The firm operated without malpractice insurance for a period and was dogged by feuds — with current and former partners suing each other — and financial problems.

And it ran afoul of regulators. In January of 2004 — one week after “The Apprentice” premiered on NBC — the Securities and Exchange Commission formally censured the firm for willfully aiding and abetting misconduct. The SEC suspended one partner from practicing before it for four years for what the agency called “highly unreasonable” and “improper professional conduct.”

Although Mazars have been in court for Trump previously (delaying seems to be their standard tactic) and lost, the spotlight on them now is of an entirely different wattage.

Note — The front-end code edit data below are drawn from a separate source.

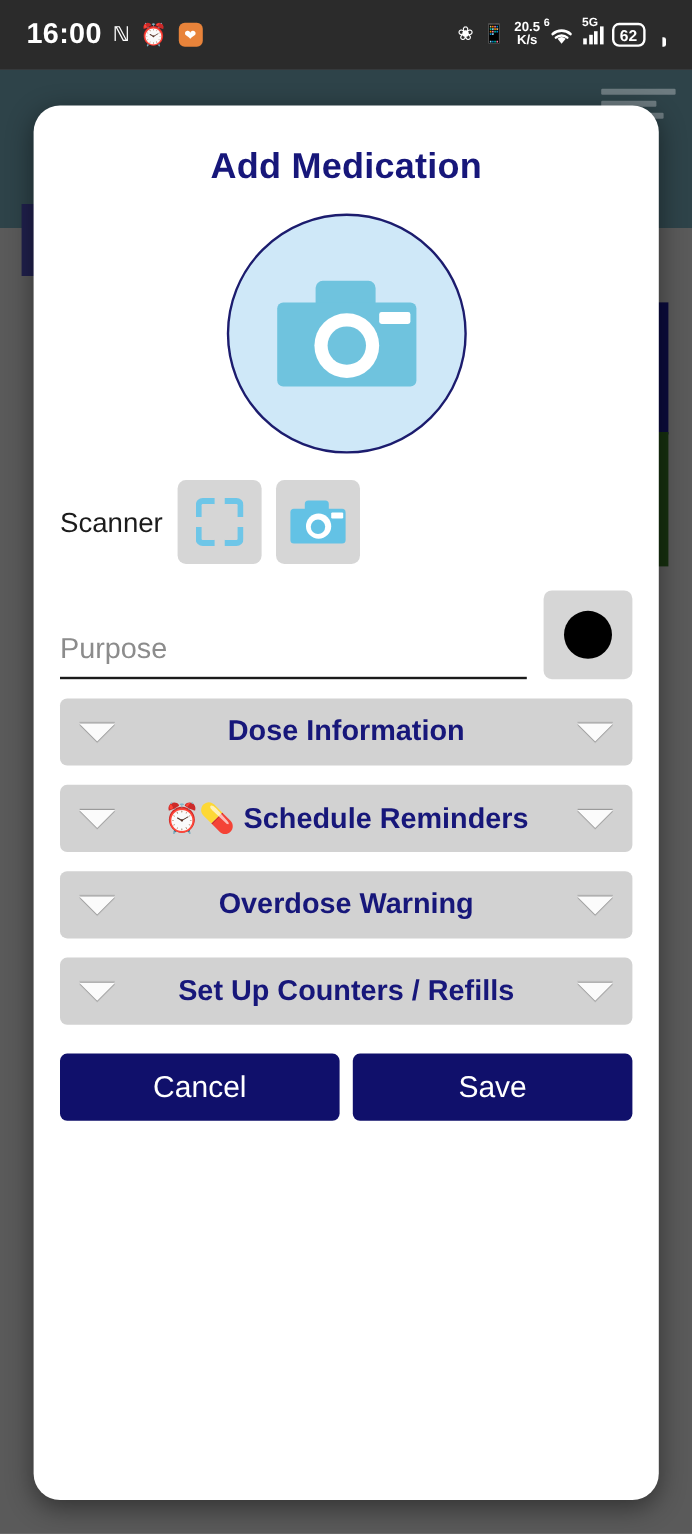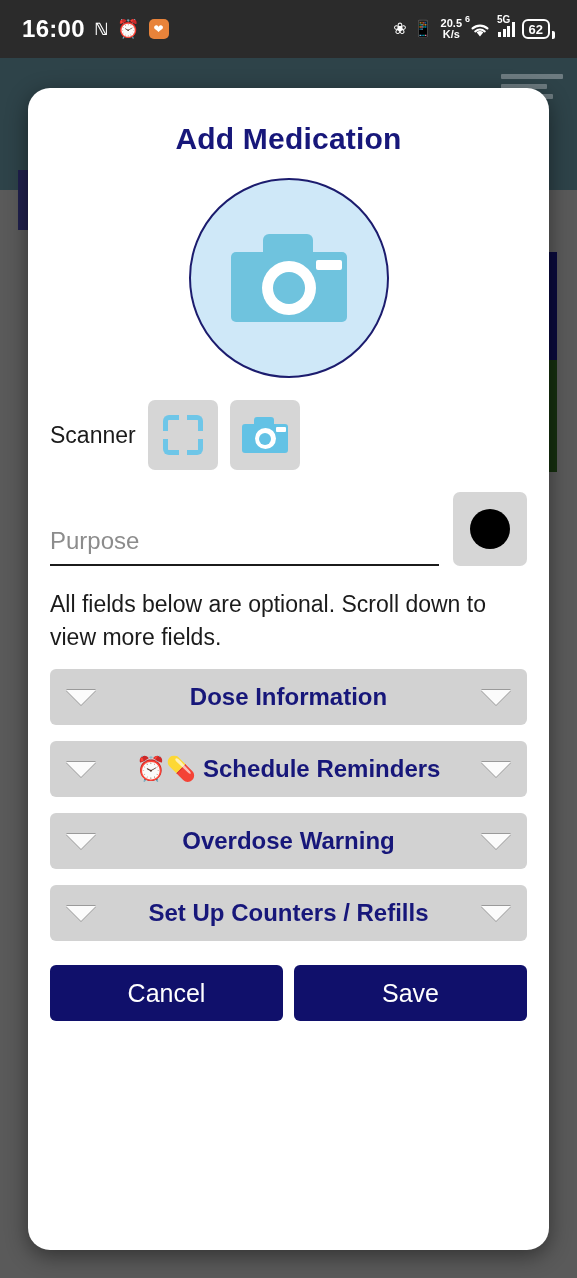--- a/index.html
+++ b/index.html
@@ -34,21 +34,21 @@
   .sb-right .g { font-size:16px; line-height:1; }
   .netspeed { font-size:11px; line-height:11px; text-align:center; font-weight:bold; }
   .wifi-wrap, .sig-wrap { position:relative; display:flex; align-items:flex-end; }
   .sup { position:absolute; top:-7px; left:-4px; font-size:9px; font-weight:bold; }
   .sup5g { position:absolute; top:-8px; left:-1px; font-size:10px; font-weight:bold; }
   .bars { display:flex; align-items:flex-end; gap:1.5px; height:15px; }
   .bars i { display:block; width:3px; background:#fff; }
   .bars i:nth-child(1){height:5px;} .bars i:nth-child(2){height:8px;}
   .bars i:nth-child(3){height:11px;} .bars i:nth-child(4){height:15px;}
   .battery {
-    display:flex; align-items:flex-end; gap:2px;
+    display:flex; align-items:flex-end; gap:14px;
   }
   .batt-body {
     border:2px solid #fff; border-radius:6px; padding:0 5px; height:20px;
     display:flex; align-items:center; font-size:13px; font-weight:bold;
   }
   .batt-cap { width:3px; height:8px; background:#fff; border-radius:0 2px 2px 0; }
 
   
   .bg-header {
     position:absolute; top:58px; left:0; width:577px; height:132px;
@@ -266,21 +266,20 @@
       <div class="purpose-col">
         <div class="purpose-input">
           <span class="purpose-ph">Purpose</span>
         </div>
       </div>
       <div class="tool-btn">
         <div class="black-dot"></div>
       </div>
     </div>
 
-    <div class="note">All fields below are optional. Scroll down to view more fields.</div>
 
     <div class="acc">
       <div class="tri"></div>
       <div class="acc-title">Dose Information</div>
       <div class="tri"></div>
     </div>
     <div class="acc">
       <div class="tri"></div>
       <div class="acc-title">⏰💊 Schedule Reminders</div>
       <div class="tri"></div>

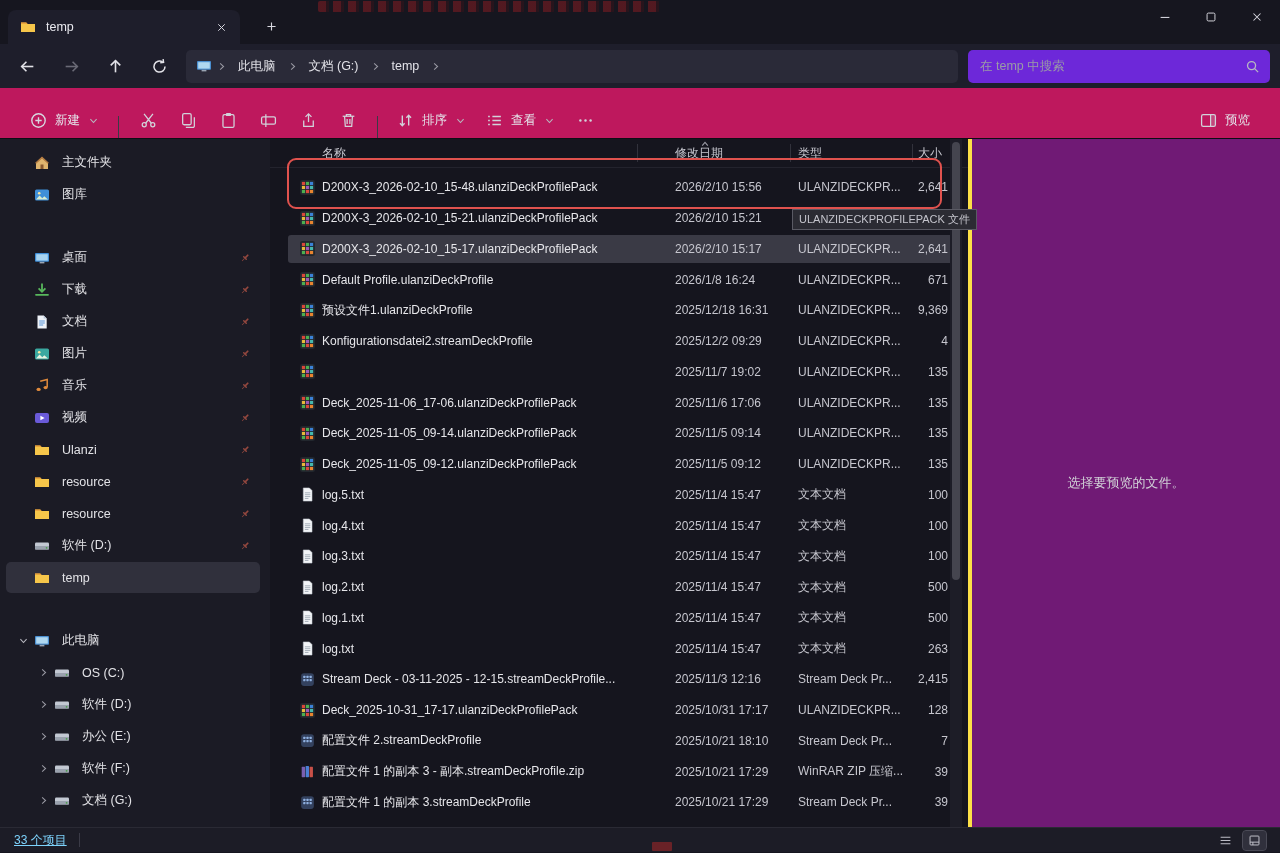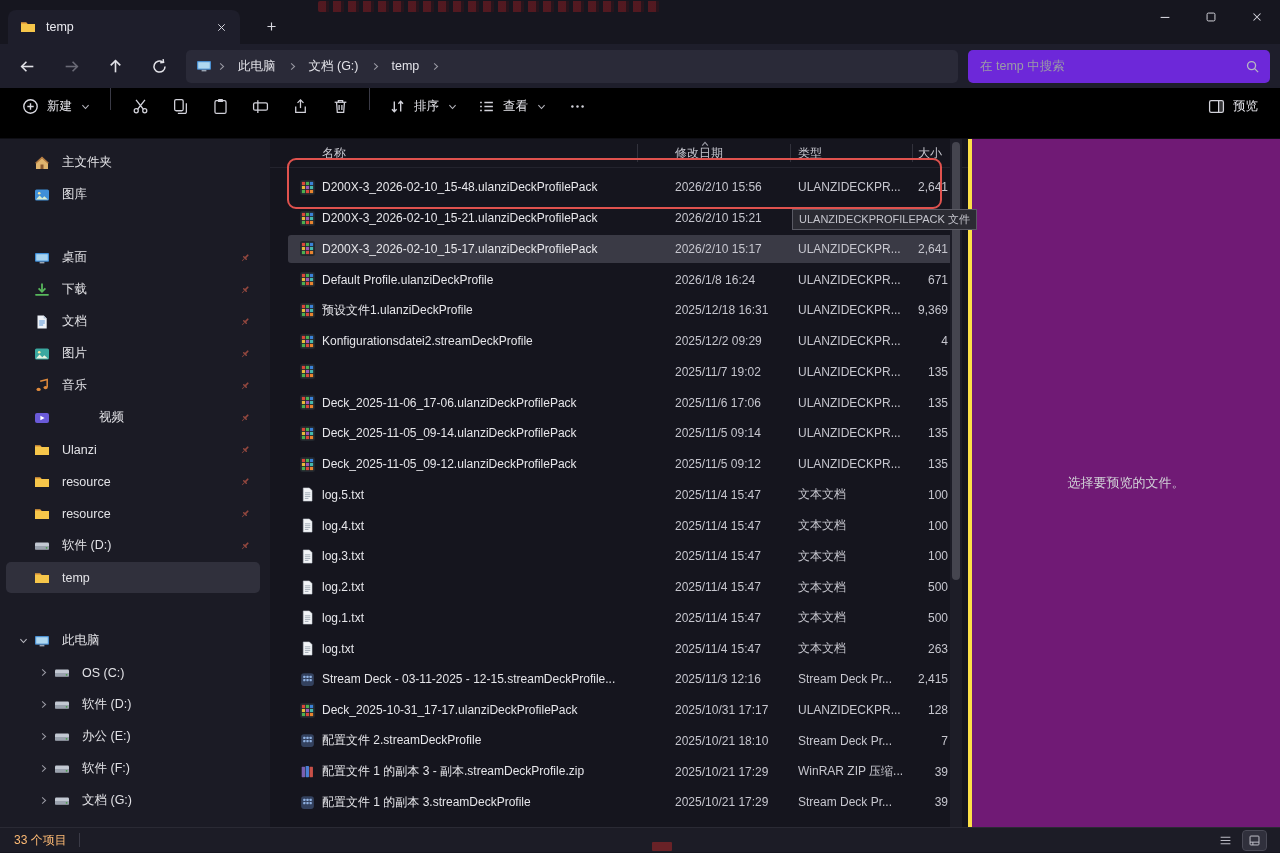--- a/index.html
+++ b/index.html
@@ -31,21 +31,21 @@
   .bc-icon svg{width:16px;height:16px;}
   .crumb{padding:3px 7px;border-radius:4px;white-space:nowrap;color:#e2e2e8;}
   .crumb-chev{display:flex;padding:0 2px;}
   .crumb-chev svg{width:11px;height:11px;}
   .search-pill{width:282px;height:33px;background:#6d28d9;border-radius:5px;display:flex;align-items:center;padding:0 10px;flex:none;}
   .search-input{flex:1;background:transparent;border:0;outline:0;color:#c8c8d0;font-size:12.5px;font-family:inherit;min-width:0;}
   .search-input::placeholder{color:#9a9aa6;opacity:1;}
   .search-icon svg{width:15px;height:15px;}
 
   
-  .toolbar{height:51px;background:#000000;border-bottom:1px solid #0e0e14;display:flex;align-items:flex-start;padding:0 12px;box-sizing:border-box;}
+  .toolbar{height:51px;background:#be185d;border-bottom:1px solid #0e0e14;display:flex;align-items:flex-end;padding:0 20px;box-sizing:border-box;}
   .tb-btn{display:flex;align-items:center;gap:8px;height:36px;padding:0 10px;border-radius:5px;color:#e4e4ea;flex:none;}
   .tb-btn svg{width:17px;height:17px;}
   .tb-caret svg{width:11px;height:11px;}
   .tb-icon-btn{width:40px;height:36px;display:flex;align-items:center;justify-content:center;border-radius:5px;flex:none;}
   .tb-icon-btn svg{width:17px;height:17px;}
   .tb-sep{width:1px;height:22px;background:#3a3a46;margin:0 9px;flex:none;}
   .tb-right{margin-left:auto;}
 
   
   .bodyrow{display:flex;height:688px;}
@@ -79,21 +79,21 @@
   .f-type{left:528px;width:110px;color:#c6c6ce;}
   .f-size{left:590px;width:88px;justify-content:flex-end;color:#c6c6ce;}
 
   .vscroll{position:absolute;top:0;bottom:0;right:6px;width:12px;background:#1d1d27;}
   .vthumb{position:absolute;top:3px;left:2px;width:8px;height:438px;background:#45454f;border-radius:4px;}
 
   .preview{flex:1;background:#701a75;border-left:4px solid #fde047;display:flex;align-items:center;justify-content:center;}
   .preview-text{font-size:13px;color:#d0d0d6;}
 
   
-  .statusbar{height:25px;background:#1c1c26;border-top:1px solid #2a2a34;display:flex;align-items:center;padding:0 14px;font-size:12px;color:#fdba74;box-sizing:border-box;}
+  .statusbar{height:25px;background:#1c1c26;border-top:1px solid #2a2a34;display:flex;align-items:center;padding:0 14px;font-size:12px;color:#7dd3fc;box-sizing:border-box;text-decoration:underline;}
   .sb-sep{width:1px;height:14px;background:#3a3a46;margin-left:12px;}
   .sb-views{margin-left:auto;display:flex;gap:6px;}
   .sb-view{width:23px;height:19px;display:flex;align-items:center;justify-content:center;border-radius:3px;}
   .sb-view svg{width:13px;height:13px;}
   .sb-view.active{background:#30303c;outline:1px solid #4a4a56;}
 
   
   .annotation{position:absolute;left:287px;top:158px;width:655px;height:51px;border:2.5px solid #e0524e;border-radius:9px;pointer-events:none;z-index:5;box-sizing:border-box;}
   .tooltip{position:absolute;left:792px;top:209px;background:#2b2b33;border:1px solid #5a5a64;color:#c4c4cc;font-size:11px;padding:2px 6px;white-space:nowrap;z-index:6;}
   .artifact-bottom{position:absolute;left:652px;top:842px;width:20px;height:9px;background:rgba(170,40,40,.55);z-index:9;border-radius:1px;}
@@ -428,21 +428,21 @@
           <span class="pin">
             <svg xmlns="http://www.w3.org/2000/svg" viewBox="0 0 16 16" fill="#9a4a40">
               <g transform="rotate(45 8 8)">
                 <rect x="6.9" y="1.8" width="2.2" height="6" rx="0.6"></rect>
                 <rect x="4.6" y="7" width="6.8" height="2" rx="1"></rect>
                 <rect x="7.6" y="9" width="0.9" height="4.6"></rect>
               </g>
             </svg>
           </span>
         </div>
-        <div class="side-item" style="padding-left: 28px; gap: 37px;">
+        <div class="side-item" style="padding-left: 28px;">
           <span class="s-icon">
             <svg xmlns="http://www.w3.org/2000/svg" viewBox="0 0 16 16">
               <rect x="1" y="3" width="14" height="10" rx="2" fill="#6a5ad8"></rect>
               <path d="M6.4 5.8l4.2 2.2-4.2 2.2z" fill="#fff"></path>
             </svg>
           </span>
           <span class="s-label">视频</span>
           <span class="pin">
             <svg xmlns="http://www.w3.org/2000/svg" viewBox="0 0 16 16" fill="#9a4a40">
               <g transform="rotate(45 8 8)">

This paragraph should start you musing over the possibilities:

…Trump’s accountants are far from bystanders in the matters under scrutiny — or in the rise of Trump. Over a span of decades, they have played two critical, but discordant, roles for Trump. One is common for an accounting firm: to help him pay the smallest amount of taxes possible. The second is not common at all: to help him appear to the world to be rich beyond imagining. That sometimes requires creating precisely the opposite impression of what’s in his tax filings.

And Mazars is not an accounting firm with anything like the credibility of Arthur Anderson, which did not survive the Enron scandal.

Mazars may be as corrupt as their client, but I doubt they are as delusional about tax law and criminal codes as Trump is.

They will not go to prison for Trump. Thus, they can be worked.